While it’s true that the ample supply of monetary and fiscal stimulus and signs that the earnings season is not looking up to be quite as disastrous as feared are propping equities at the moment, there’s still a risk investors are getting ahead of themselves by thinking that the worst is over. Even if more countries join in lifting some of the lockdown measures, it will be weeks, if not months, before most businesses can return to what can be considered normal operations. What’s more, the toughest restrictions are likely to be re-imposed on the first sign of a second wave of an outbreak, and without a vaccine, many of the social distancing rules could stay in place indefinitely.

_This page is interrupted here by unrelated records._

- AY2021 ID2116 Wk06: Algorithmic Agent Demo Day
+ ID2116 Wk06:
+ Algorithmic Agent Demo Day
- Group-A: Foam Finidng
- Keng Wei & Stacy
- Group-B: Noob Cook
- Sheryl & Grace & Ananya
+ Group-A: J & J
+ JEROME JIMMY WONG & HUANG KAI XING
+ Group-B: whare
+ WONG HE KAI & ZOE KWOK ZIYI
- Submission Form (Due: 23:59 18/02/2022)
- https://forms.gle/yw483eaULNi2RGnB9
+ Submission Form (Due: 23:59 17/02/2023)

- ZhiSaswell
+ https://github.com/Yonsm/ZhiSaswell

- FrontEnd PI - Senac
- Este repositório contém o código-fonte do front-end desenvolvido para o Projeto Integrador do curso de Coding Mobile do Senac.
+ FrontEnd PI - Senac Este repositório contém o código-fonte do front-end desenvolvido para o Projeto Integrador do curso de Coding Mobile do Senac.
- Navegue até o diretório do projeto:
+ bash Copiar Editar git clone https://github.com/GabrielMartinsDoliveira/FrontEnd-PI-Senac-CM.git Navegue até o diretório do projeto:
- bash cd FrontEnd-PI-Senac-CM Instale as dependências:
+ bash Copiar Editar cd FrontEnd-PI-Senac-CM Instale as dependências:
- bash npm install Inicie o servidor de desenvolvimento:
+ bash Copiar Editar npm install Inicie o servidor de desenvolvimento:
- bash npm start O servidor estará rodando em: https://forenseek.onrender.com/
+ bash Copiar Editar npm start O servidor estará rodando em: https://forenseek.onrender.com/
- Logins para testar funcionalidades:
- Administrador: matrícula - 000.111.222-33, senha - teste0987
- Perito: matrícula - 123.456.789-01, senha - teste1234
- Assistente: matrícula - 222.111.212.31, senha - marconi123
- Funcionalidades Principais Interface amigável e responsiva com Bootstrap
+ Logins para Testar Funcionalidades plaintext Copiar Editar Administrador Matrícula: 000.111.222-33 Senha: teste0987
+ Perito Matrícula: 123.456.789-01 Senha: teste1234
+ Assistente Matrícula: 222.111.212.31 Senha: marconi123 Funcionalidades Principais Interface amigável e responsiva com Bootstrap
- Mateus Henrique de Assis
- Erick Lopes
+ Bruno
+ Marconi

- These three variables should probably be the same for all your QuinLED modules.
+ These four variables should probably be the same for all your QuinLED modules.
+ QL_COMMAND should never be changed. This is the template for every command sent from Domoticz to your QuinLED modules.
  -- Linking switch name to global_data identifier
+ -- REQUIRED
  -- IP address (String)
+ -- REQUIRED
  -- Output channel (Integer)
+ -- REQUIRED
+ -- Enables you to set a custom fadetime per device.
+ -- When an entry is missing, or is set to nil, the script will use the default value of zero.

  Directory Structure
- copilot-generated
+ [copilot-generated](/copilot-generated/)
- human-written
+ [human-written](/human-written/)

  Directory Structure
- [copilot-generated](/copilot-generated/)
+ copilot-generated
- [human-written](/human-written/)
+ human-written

That prospect continues to weigh on oil prices, which have tumbled by another 13% today. The sector has been dogged by an acute shortage of storage capacity as demand faces a cataclysmic collapse.
Yen mixed after BoJ decision, spotlight now on ECB
The yen rose against the dollar on the back of the greenback’s broad weakness but was down against the likes of the pound, aussie and kiwi as the Bank of Japan announced an increase in asset purchases at its policy meeting today. The BoJ joined the Fed in pledging unlimited purchases of government bonds as part of efforts to cushion the economic impact of the coronavirus pandemic.
The Fed is scheduled to hold its next meeting on Wednesday but is not expected to announce any new measures, having already fortified its stimulus program several times since the start of the crisis. But following the failure of EU leaders to come up with a substantive virus rescue package, there is pressure on the European Central Bank to do more to help stricken Eurozone economies when it meets on Thursday.
Rumours that the ECB is about to increase the size of its Pandemic Emergency Purchase Programme (PEPP) by up to 500 billion euros is contributing to the positive euro sentiment today and so the stakes are high if policymakers disappoint.